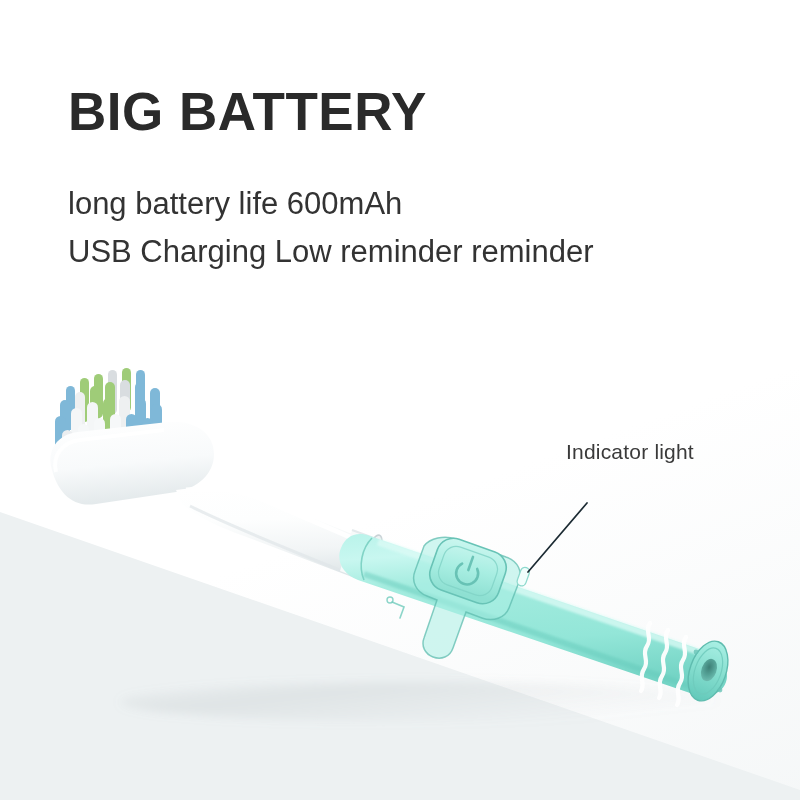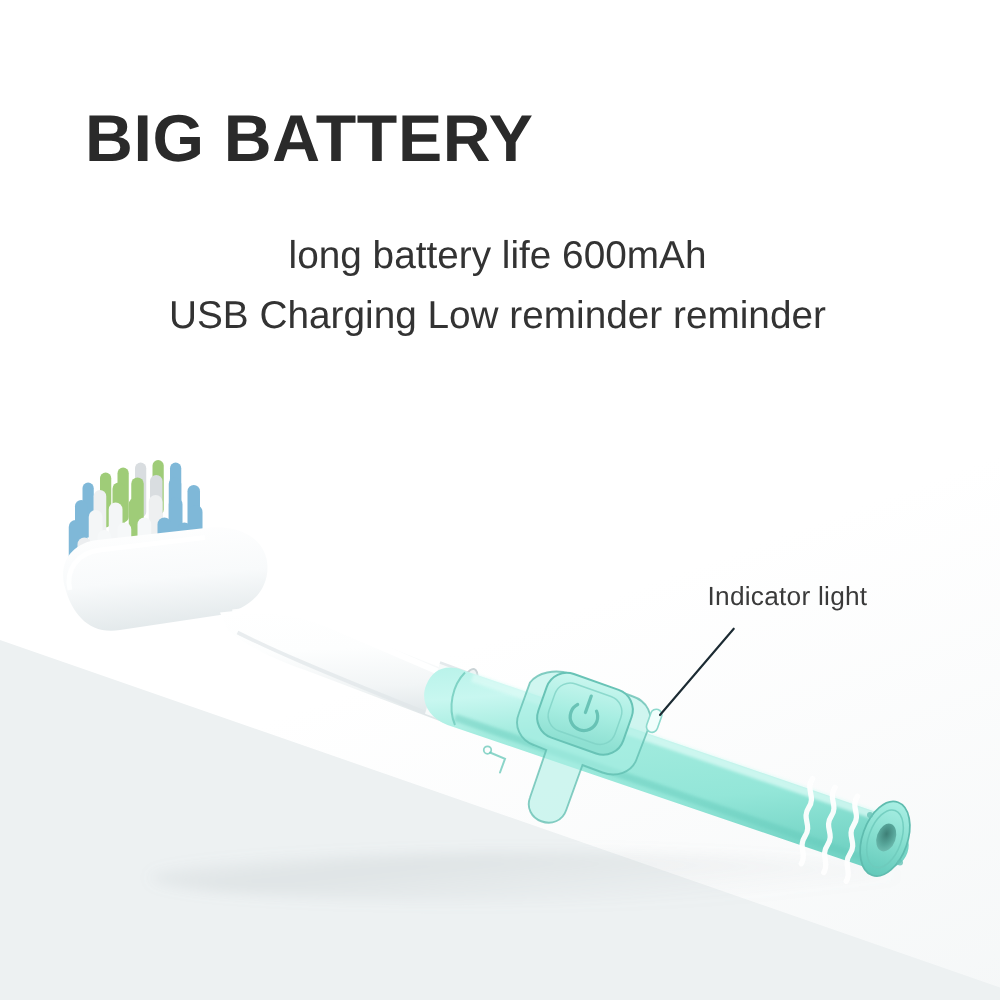--- a/index.html
+++ b/index.html
@@ -62,7 +62,6 @@
     padding: 0;
     list-style: none;
     margin-top: 40px;
-    text-align: center;
   }
   .sub-line {
     font-size: 31px;

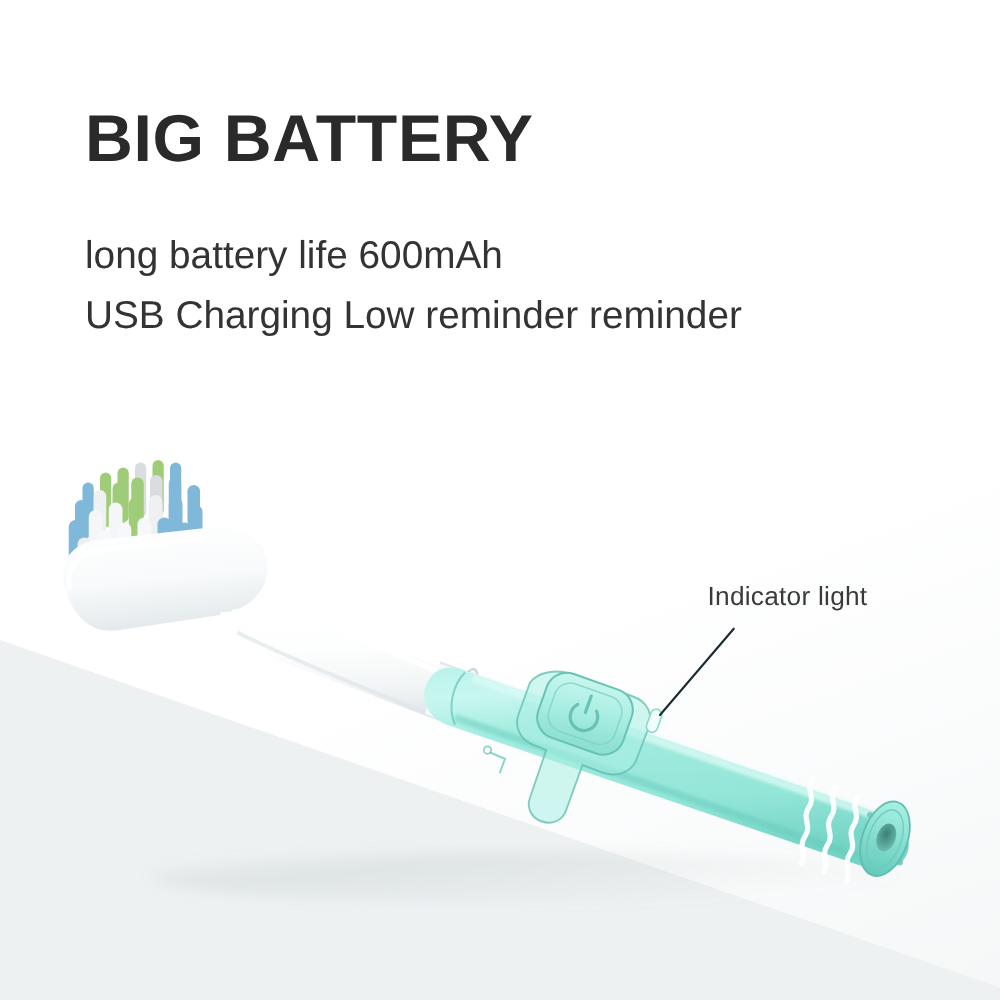--- a/index.html
+++ b/index.html
@@ -89,7 +89,7 @@
   .callout-label {
     position: absolute;
     left: 566px;
-    top: 466px;
+    top: 440px;
     font-size: 21px;
     color: #3a3a3a;
     white-space: nowrap;

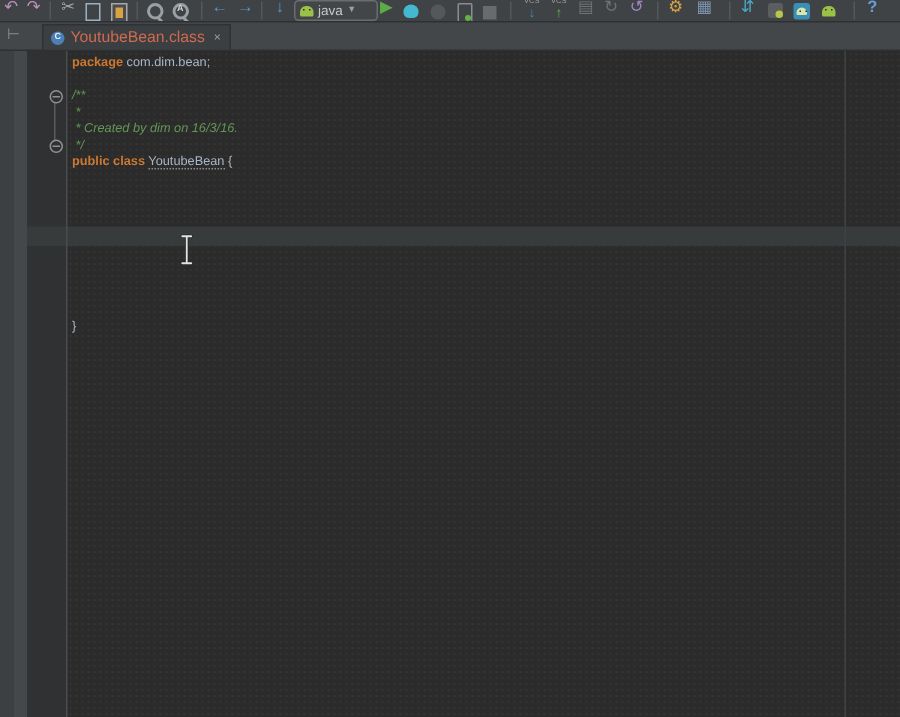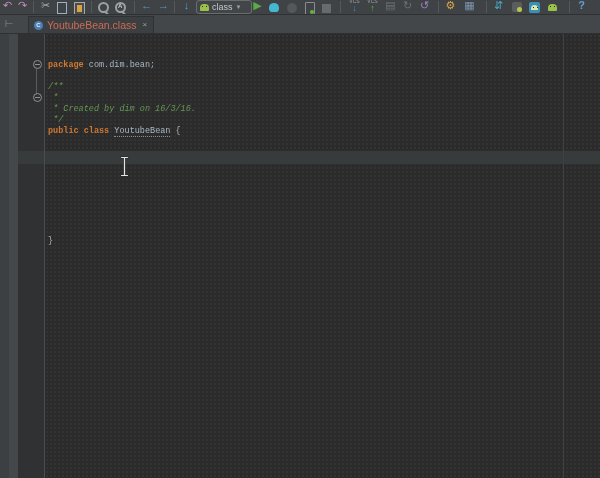--- a/index.html
+++ b/index.html
@@ -99,7 +99,7 @@
 
     <span class="combo">
       <span class="droid" style="position:relative"></span>
-      <span class="lbl">class</span>
+      <span class="lbl">java</span>
       <span class="car">▼</span>
     </span>
 

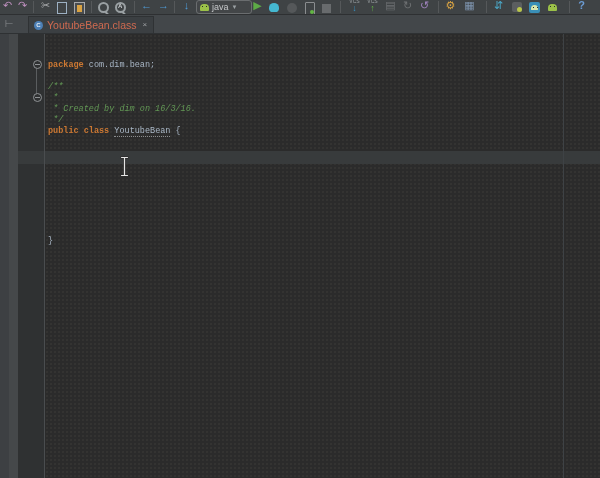--- a/index.html
+++ b/index.html
@@ -65,8 +65,8 @@
   .fold{position:absolute;width:7px;height:7px;border:1px solid #8f9295;border-radius:50%;z-index:5;background:#2f3132;}
   .fold::after{content:"";position:absolute;left:1px;top:3px;width:5px;height:1px;background:#8f9295;}
   .foldline{position:absolute;left:36px;width:1px;background:#5a5d5f;z-index:4;}
-  .code{position:absolute;left:48px;top:2px;z-index:2;font-family:Liberation Mono, monospace;
-        font-size:8.5px;line-height:11px;white-space:pre;margin-top:24px;}
+  .code{position:absolute;left:48px;top:2px;z-index:2;font-family:Liberation Sans, sans-serif;
+        font-size:8.5px;line-height:11px;white-space:pre;}
   .cl{height:11px;}
   .t-k{color:#cc7832;font-weight:bold;}
   .t-p{color:#a9b7c6;}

> **Action item**: Check each line of the data above for the word "color" and copy the ones where it is found.

> **Answer section**:
     color: #3a3a3a;
   .t-k{color:#cc7832;font-weight:bold;}
   .t-p{color:#a9b7c6;}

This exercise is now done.